BEGIN DATASET EXTRACT

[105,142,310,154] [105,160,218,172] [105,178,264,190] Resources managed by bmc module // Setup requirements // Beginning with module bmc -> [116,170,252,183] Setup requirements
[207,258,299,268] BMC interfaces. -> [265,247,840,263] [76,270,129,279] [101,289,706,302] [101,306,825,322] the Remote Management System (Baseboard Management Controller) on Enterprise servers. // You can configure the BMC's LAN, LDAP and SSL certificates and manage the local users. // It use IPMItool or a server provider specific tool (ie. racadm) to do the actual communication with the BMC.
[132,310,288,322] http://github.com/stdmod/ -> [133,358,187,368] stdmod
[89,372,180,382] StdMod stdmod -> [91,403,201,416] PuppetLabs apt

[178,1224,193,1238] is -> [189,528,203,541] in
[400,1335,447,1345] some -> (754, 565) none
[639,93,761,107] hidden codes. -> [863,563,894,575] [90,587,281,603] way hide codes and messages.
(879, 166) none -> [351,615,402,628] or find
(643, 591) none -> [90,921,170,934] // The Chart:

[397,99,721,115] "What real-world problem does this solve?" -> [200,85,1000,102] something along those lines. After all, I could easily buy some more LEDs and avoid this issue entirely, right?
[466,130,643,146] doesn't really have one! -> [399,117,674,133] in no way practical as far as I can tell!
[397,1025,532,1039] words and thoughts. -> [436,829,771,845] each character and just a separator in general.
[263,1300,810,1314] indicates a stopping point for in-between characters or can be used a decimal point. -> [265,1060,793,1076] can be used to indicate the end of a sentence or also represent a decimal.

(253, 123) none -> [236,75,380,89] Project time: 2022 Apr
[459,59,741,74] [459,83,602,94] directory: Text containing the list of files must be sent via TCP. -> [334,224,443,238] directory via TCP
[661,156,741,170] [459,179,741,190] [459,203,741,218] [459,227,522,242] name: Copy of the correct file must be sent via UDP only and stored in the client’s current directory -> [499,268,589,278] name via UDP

END DATASET EXTRACT

▶ [EXERCISE INSTRUCTIONS]: Filter the records above for the string "directory" and copy each matching line.

▶ [RESULT FOR THIS EXERCISE]:
[459,59,741,74] [459,83,602,94] directory: Text containing the list of files must be sent via TCP. -> [334,224,443,238] directory via TCP
[661,156,741,170] [459,179,741,190] [459,203,741,218] [459,227,522,242] name: Copy of the correct file must be sent via UDP only and stored in the client’s current directory -> [499,268,589,278] name via UDP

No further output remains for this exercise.